> _WHAT TO WORK ON_: Begin at the first line of the records below and, please, give each line again exactly until the line with "TGO56L316fr: 12 -> 18" is included.

== Segment start ==

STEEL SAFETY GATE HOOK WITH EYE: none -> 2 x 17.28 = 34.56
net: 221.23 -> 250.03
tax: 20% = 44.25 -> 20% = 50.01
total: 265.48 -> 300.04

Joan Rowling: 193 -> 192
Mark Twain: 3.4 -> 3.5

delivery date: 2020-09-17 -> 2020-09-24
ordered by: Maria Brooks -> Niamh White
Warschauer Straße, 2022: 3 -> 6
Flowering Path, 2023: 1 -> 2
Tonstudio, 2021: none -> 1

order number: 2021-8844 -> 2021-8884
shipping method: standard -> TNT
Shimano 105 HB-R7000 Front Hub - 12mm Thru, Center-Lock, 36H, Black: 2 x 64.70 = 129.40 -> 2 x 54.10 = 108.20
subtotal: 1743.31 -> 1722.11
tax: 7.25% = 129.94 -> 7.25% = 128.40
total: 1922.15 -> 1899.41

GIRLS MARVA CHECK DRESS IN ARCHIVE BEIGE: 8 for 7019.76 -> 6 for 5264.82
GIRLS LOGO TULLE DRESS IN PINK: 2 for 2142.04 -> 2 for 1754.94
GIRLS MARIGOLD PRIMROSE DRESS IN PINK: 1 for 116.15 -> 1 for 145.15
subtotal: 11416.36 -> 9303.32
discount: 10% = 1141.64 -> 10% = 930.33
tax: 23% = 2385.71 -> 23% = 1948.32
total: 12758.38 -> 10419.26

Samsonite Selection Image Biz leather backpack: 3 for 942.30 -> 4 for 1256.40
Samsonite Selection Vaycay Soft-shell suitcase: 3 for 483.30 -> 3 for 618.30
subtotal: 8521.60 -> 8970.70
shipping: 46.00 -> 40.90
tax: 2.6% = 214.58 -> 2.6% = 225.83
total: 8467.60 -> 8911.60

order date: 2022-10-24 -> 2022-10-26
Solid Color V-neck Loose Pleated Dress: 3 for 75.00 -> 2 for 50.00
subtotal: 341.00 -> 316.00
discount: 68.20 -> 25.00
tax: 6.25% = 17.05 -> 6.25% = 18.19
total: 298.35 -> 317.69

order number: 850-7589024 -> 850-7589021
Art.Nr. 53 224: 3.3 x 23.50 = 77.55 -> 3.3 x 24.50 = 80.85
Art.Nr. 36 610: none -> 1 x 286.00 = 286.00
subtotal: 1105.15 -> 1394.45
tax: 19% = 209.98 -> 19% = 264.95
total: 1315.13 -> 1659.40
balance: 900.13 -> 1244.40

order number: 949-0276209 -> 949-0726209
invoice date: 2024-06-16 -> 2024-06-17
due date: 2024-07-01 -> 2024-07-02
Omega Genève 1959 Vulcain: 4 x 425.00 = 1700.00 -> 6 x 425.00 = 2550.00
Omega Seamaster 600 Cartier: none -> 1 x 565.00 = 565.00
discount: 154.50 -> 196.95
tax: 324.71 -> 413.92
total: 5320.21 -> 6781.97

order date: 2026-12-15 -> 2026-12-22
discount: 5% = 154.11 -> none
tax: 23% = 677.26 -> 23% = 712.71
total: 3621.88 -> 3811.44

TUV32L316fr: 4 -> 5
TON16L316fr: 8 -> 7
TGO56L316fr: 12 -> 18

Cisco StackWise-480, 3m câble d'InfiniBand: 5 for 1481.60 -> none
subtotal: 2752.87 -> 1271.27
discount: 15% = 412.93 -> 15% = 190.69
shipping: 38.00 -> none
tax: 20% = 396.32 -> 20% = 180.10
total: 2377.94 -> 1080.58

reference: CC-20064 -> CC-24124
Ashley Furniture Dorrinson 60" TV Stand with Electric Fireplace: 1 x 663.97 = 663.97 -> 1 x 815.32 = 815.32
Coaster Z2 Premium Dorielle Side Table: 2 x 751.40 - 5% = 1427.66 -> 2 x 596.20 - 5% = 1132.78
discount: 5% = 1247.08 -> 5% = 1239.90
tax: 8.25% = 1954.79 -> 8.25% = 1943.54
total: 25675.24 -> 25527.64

== Segment end ==

> _EXERCISE RESULT_:
STEEL SAFETY GATE HOOK WITH EYE: none -> 2 x 17.28 = 34.56
net: 221.23 -> 250.03
tax: 20% = 44.25 -> 20% = 50.01
total: 265.48 -> 300.04

Joan Rowling: 193 -> 192
Mark Twain: 3.4 -> 3.5

delivery date: 2020-09-17 -> 2020-09-24
ordered by: Maria Brooks -> Niamh White
Warschauer Straße, 2022: 3 -> 6
Flowering Path, 2023: 1 -> 2
Tonstudio, 2021: none -> 1

order number: 2021-8844 -> 2021-8884
shipping method: standard -> TNT
Shimano 105 HB-R7000 Front Hub - 12mm Thru, Center-Lock, 36H, Black: 2 x 64.70 = 129.40 -> 2 x 54.10 = 108.20
subtotal: 1743.31 -> 1722.11
tax: 7.25% = 129.94 -> 7.25% = 128.40
total: 1922.15 -> 1899.41

GIRLS MARVA CHECK DRESS IN ARCHIVE BEIGE: 8 for 7019.76 -> 6 for 5264.82
GIRLS LOGO TULLE DRESS IN PINK: 2 for 2142.04 -> 2 for 1754.94
GIRLS MARIGOLD PRIMROSE DRESS IN PINK: 1 for 116.15 -> 1 for 145.15
subtotal: 11416.36 -> 9303.32
discount: 10% = 1141.64 -> 10% = 930.33
tax: 23% = 2385.71 -> 23% = 1948.32
total: 12758.38 -> 10419.26

Samsonite Selection Image Biz leather backpack: 3 for 942.30 -> 4 for 1256.40
Samsonite Selection Vaycay Soft-shell suitcase: 3 for 483.30 -> 3 for 618.30
subtotal: 8521.60 -> 8970.70
shipping: 46.00 -> 40.90
tax: 2.6% = 214.58 -> 2.6% = 225.83
total: 8467.60 -> 8911.60

order date: 2022-10-24 -> 2022-10-26
Solid Color V-neck Loose Pleated Dress: 3 for 75.00 -> 2 for 50.00
subtotal: 341.00 -> 316.00
discount: 68.20 -> 25.00
tax: 6.25% = 17.05 -> 6.25% = 18.19
total: 298.35 -> 317.69

order number: 850-7589024 -> 850-7589021
Art.Nr. 53 224: 3.3 x 23.50 = 77.55 -> 3.3 x 24.50 = 80.85
Art.Nr. 36 610: none -> 1 x 286.00 = 286.00
subtotal: 1105.15 -> 1394.45
tax: 19% = 209.98 -> 19% = 264.95
total: 1315.13 -> 1659.40
balance: 900.13 -> 1244.40

order number: 949-0276209 -> 949-0726209
invoice date: 2024-06-16 -> 2024-06-17
due date: 2024-07-01 -> 2024-07-02
Omega Genève 1959 Vulcain: 4 x 425.00 = 1700.00 -> 6 x 425.00 = 2550.00
Omega Seamaster 600 Cartier: none -> 1 x 565.00 = 565.00
discount: 154.50 -> 196.95
tax: 324.71 -> 413.92
total: 5320.21 -> 6781.97

order date: 2026-12-15 -> 2026-12-22
discount: 5% = 154.11 -> none
tax: 23% = 677.26 -> 23% = 712.71
total: 3621.88 -> 3811.44

TUV32L316fr: 4 -> 5
TON16L316fr: 8 -> 7
TGO56L316fr: 12 -> 18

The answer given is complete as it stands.